PAGE analysis of the K antigens. The gels were prestained with alcian blue, a cationic dye that binds the acidic polysaccharides, prior to silver staining. (A) Lanes: 1, S. fredii USDA205; 2, S. fredii USDA257; 3, S. fredii USDA201; 4, S. fredii USDA208; 5, Sinorhizobium sp. strain NGR234; 6, S. fredii HH103; 7, S. fredii HH303; 8, S. fredii USDA192; 9, S. fredii USDA191; 10, S. meliloti AK631. (B) Lanes: 1, S. meliloti NRG133; 2, S. meliloti NRG23; 3, S. meliloti NRG185; 4, S. meliloti NRG247; 5, S. meliloti NRG286; 6, S. meliloti NRG53; 7, S. meliloti AK631.

FIG. 2

¹H NMR spectra of the K antigens from S. meliloti NRG247 (A), S. meliloti NRG185 (B), S. fredii USDA208 (C), S. fredii USDA201 (D), Sinorhizobium sp. strain NGR234 (E), and S. fredii HH303 (F). The chemical shift of the ²HOH resonance (4.55 or 4.75 ppm) is temperature dependent.

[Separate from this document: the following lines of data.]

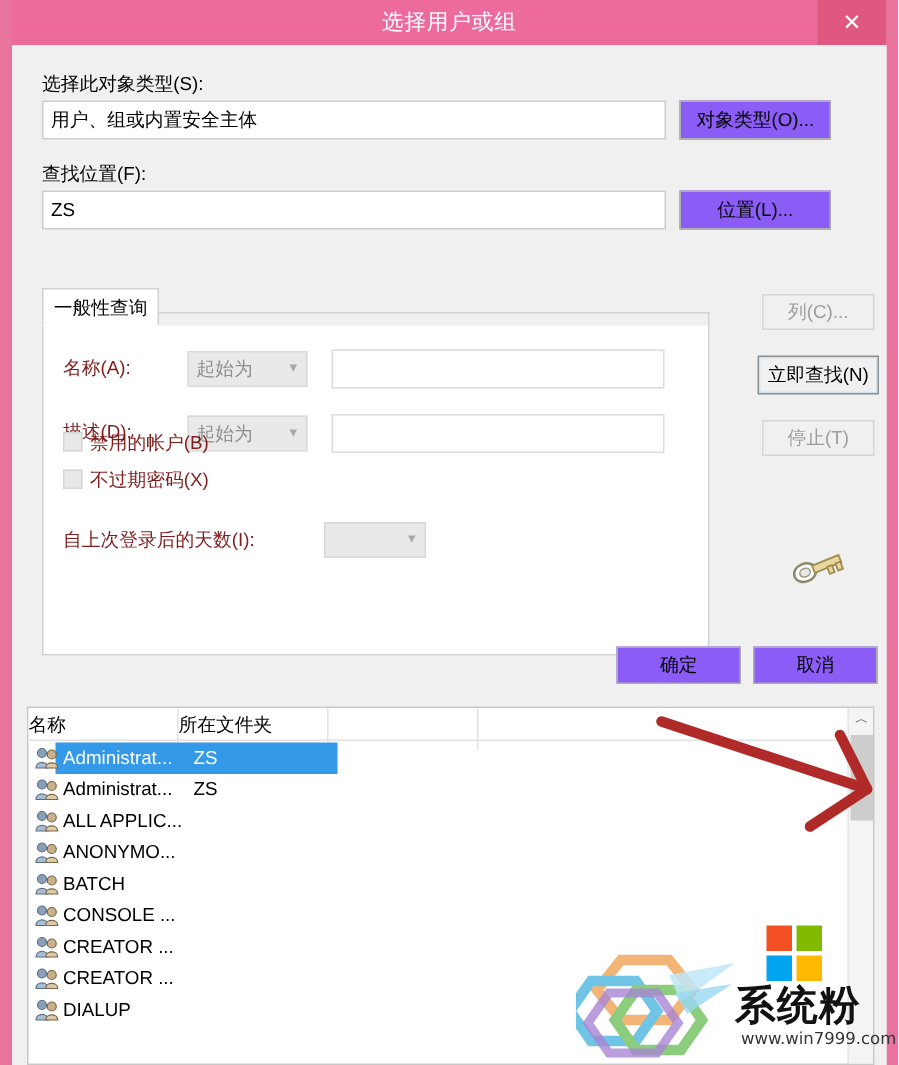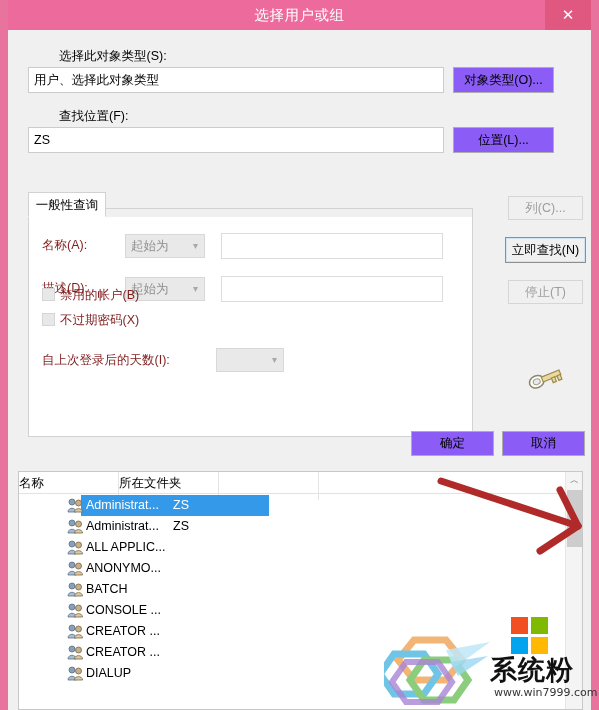--- a/index.html
+++ b/index.html
@@ -71,7 +71,6 @@
     font-size: 12.5px;
     color: #000000;
     white-space: nowrap;
-    margin-left: 31px;
   }
   .lbl-dim {
     position: absolute;

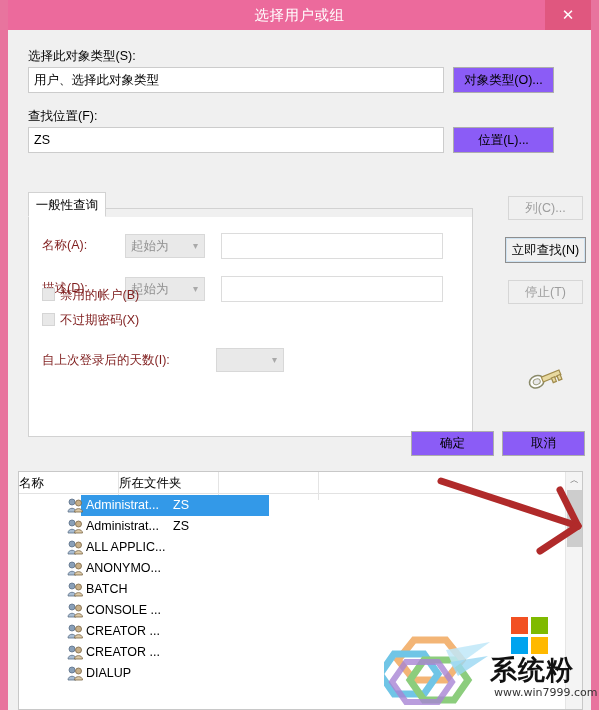--- a/index.html
+++ b/index.html
@@ -342,7 +342,7 @@
     <div id="body">
 
       <div class="lbl" style="left:20px; top:18px;">选择此对象类型(S):</div>
-      <div class="tbox" style="left:20px; top:37px; width:416px;">用户、选择此对象类型</div>
+      <div class="tbox" style="left:20px; top:37px; width:416px;">用户、组或内置安全主体</div>
       <div class="btn" style="left:445px; top:37px; width:101px; height:26px;">对象类型(O)...</div>
 
       <div class="lbl" style="left:20px; top:78px;">查找位置(F):</div>

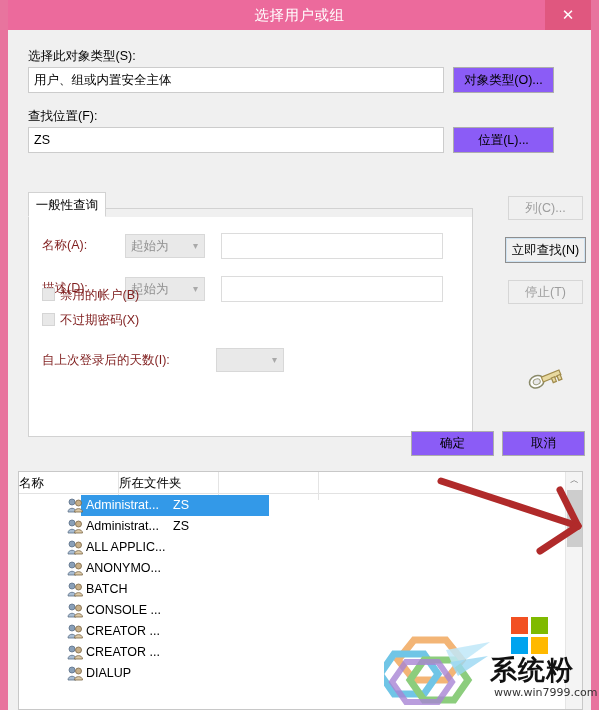--- a/index.html
+++ b/index.html
@@ -220,7 +220,6 @@
     position: absolute;
     left: 0; top: 23px;
     width: 547px;
-    padding-left: 44px;
   }
   .row {
     position: relative;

See the text for detailed descriptions.

FIG. 3

PAGE analysis of the LPS. The gels were silver stained; the omission of the alcian blue prestain precludes the staining of the K antigens (compare Fig. 1) and allows the LPS to be clearly visualized. (A) Lanes: 1, S. fredii USDA205; 2, S. fredii USDA257; 3, S. fredii USDA201; 4, S. fredii USDA208; 5, Sinorhizobium sp. strain NGR234; 6, S. fredii HH103; 7, S. fredii HH303; 8, S. fredii USDA192; 9, S. fredii USDA191; 10, S. meliloti AK631. (B) Lanes: 1, S. meliloti NRG133; 2, S. meliloti NRG23; 3, S. meliloti NRG185; 4, S. meliloti NRG247; 5, S. meliloti NRG286; 6, S. meliloti NRG53; 7, S. meliloti AK631 (included on both gels for comparison).

FIG. 4

Serotype analysis of the RLPS. The immunoblots were probed with polyclonal antisera raised against whole cells of S. meliloti Rm41 (anti-Rm41) (A) and S. fredii USDA205 (anti-Rf205) (B). Lanes: 1, S. fredii USDA205; 2, S. fredii USDA257; 3, S. fredii USDA201; 4, S. fredii USDA208; 5, Sinorhizobium sp. strain NGR234; 6, S. fredii HH103; 7, S. fredii HH303; 8, S. fredii USDA192; 9, S. fredii USDA191; 10, S. meliloti AK631. The dark areas in panel A, lanes 5 and 10, show cross-reaction of the anti-Rm41 with the Sinorhizobium sp. strain NGR234 and S. meliloti AK631 K antigens, both of which contain Pse (Table 4).

FIG. 5

HPAEC-PAD analysis of the LPS core oligosaccharides released from RLPS of S. meliloti Rm1021 (anti-Rm41 serogroup) (A) and S. fredii USDA205 (anti-Rf205 serogroup) (B) after mild acid hydrolysis. The core oligosaccharides elute between 24 and 45 min. Each strain produces serogroup-specific and common oligosaccharides. See the text for details.